Could you set down exactly the lines in the records below between the line holding "杜雨菲 | 身高: 120 -> 114" and the line holding "杜雨菲 | 坐位体前屈: 17.5 -> 17", inclusive?

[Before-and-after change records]
^^^^^^^^^^^^^^^^

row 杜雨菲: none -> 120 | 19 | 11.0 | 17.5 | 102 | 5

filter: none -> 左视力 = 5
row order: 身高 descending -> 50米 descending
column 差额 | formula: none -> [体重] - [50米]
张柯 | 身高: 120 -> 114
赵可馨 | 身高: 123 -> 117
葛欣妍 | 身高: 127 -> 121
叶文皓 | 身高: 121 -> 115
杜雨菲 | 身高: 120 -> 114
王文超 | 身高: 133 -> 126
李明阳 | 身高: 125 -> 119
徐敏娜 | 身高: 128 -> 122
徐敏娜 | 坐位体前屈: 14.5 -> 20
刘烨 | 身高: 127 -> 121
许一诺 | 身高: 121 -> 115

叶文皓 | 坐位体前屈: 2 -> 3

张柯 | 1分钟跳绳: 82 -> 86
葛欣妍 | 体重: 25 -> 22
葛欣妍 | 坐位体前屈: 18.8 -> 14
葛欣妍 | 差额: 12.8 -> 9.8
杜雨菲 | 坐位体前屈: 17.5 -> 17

^^^^^^^^^^^^^^^^

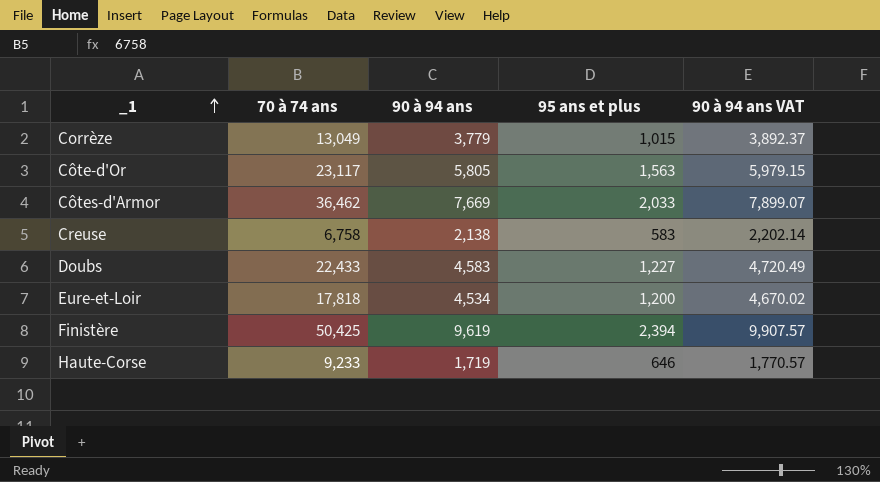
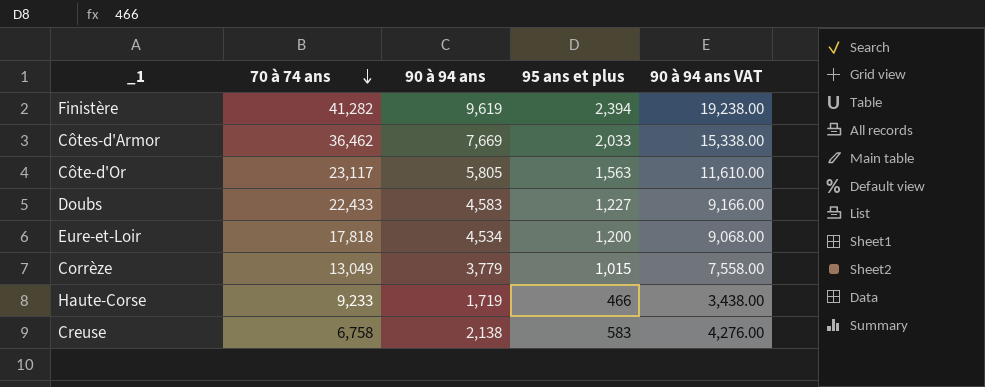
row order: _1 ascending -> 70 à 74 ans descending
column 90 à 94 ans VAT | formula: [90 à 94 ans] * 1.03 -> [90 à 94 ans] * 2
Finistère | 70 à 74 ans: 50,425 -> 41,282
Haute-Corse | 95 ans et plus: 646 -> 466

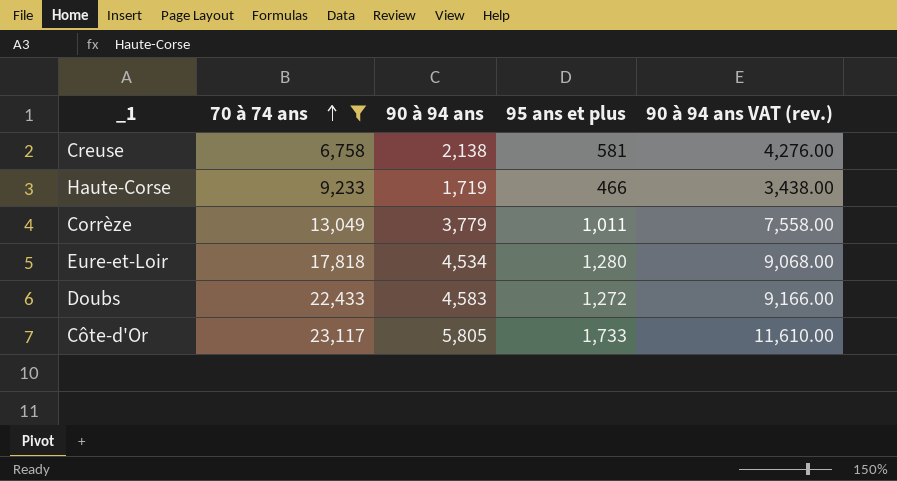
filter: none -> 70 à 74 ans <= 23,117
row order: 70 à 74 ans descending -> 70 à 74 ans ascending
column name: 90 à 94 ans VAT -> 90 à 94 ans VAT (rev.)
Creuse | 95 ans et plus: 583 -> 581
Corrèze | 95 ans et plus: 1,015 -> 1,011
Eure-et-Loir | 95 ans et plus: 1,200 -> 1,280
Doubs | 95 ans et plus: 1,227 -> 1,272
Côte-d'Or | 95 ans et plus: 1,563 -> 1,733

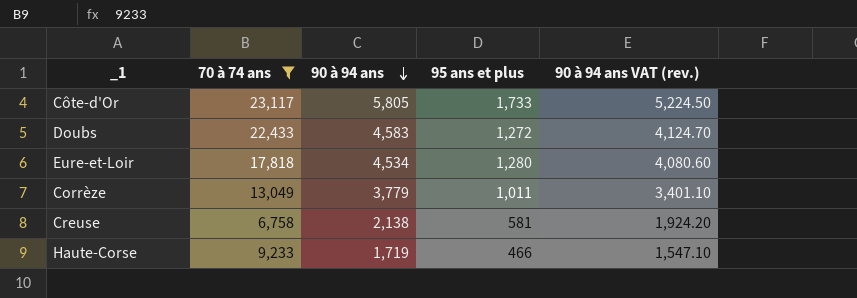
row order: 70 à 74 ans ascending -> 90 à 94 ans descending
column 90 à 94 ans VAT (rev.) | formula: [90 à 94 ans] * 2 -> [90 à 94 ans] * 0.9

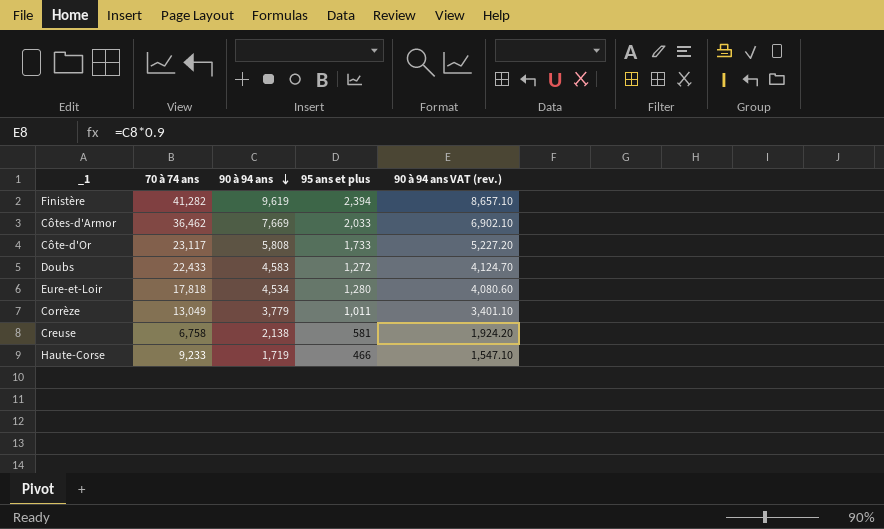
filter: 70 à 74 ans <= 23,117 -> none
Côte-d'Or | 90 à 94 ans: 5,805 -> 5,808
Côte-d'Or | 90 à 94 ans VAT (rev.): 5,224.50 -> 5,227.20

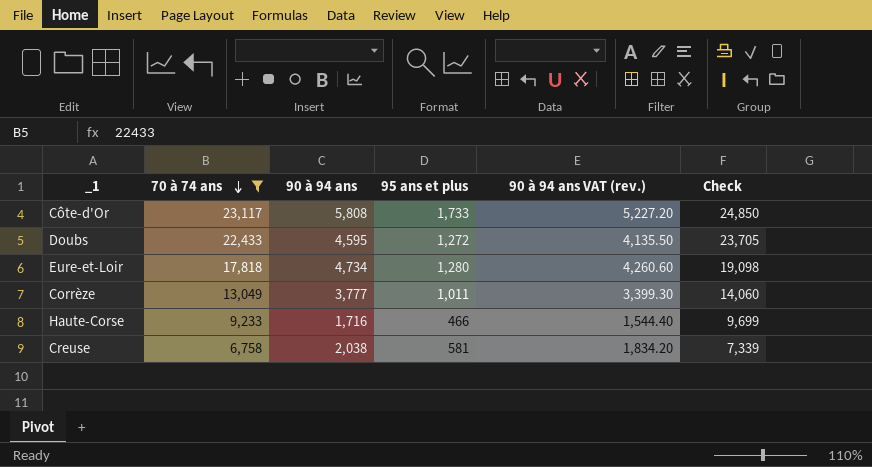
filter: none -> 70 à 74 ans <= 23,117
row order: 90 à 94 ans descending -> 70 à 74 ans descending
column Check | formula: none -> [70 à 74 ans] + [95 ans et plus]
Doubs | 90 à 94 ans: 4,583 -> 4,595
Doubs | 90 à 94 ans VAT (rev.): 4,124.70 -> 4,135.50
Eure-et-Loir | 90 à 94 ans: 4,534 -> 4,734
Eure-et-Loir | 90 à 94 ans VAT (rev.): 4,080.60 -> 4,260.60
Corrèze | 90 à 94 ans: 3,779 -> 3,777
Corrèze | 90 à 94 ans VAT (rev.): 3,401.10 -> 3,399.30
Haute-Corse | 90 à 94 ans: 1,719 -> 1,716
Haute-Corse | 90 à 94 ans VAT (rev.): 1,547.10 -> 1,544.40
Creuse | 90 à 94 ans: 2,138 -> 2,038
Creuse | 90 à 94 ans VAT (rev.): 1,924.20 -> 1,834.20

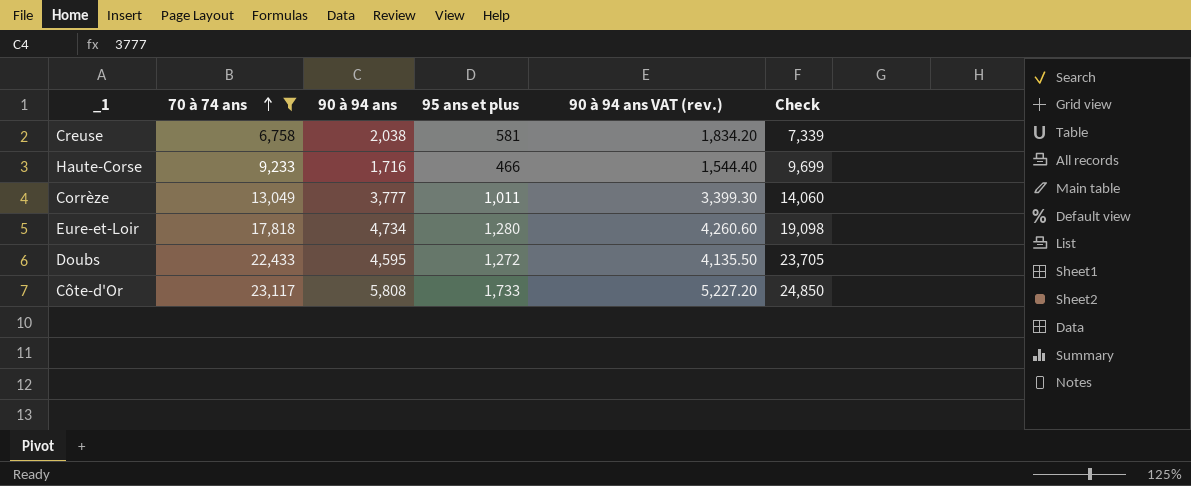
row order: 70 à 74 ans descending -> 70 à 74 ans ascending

^^^^^^^^^^^^^^^^

**EXERCISE OUTPUT:**
杜雨菲 | 身高: 120 -> 114
王文超 | 身高: 133 -> 126
李明阳 | 身高: 125 -> 119
徐敏娜 | 身高: 128 -> 122
徐敏娜 | 坐位体前屈: 14.5 -> 20
刘烨 | 身高: 127 -> 121
许一诺 | 身高: 121 -> 115

叶文皓 | 坐位体前屈: 2 -> 3

张柯 | 1分钟跳绳: 82 -> 86
葛欣妍 | 体重: 25 -> 22
葛欣妍 | 坐位体前屈: 18.8 -> 14
葛欣妍 | 差额: 12.8 -> 9.8
杜雨菲 | 坐位体前屈: 17.5 -> 17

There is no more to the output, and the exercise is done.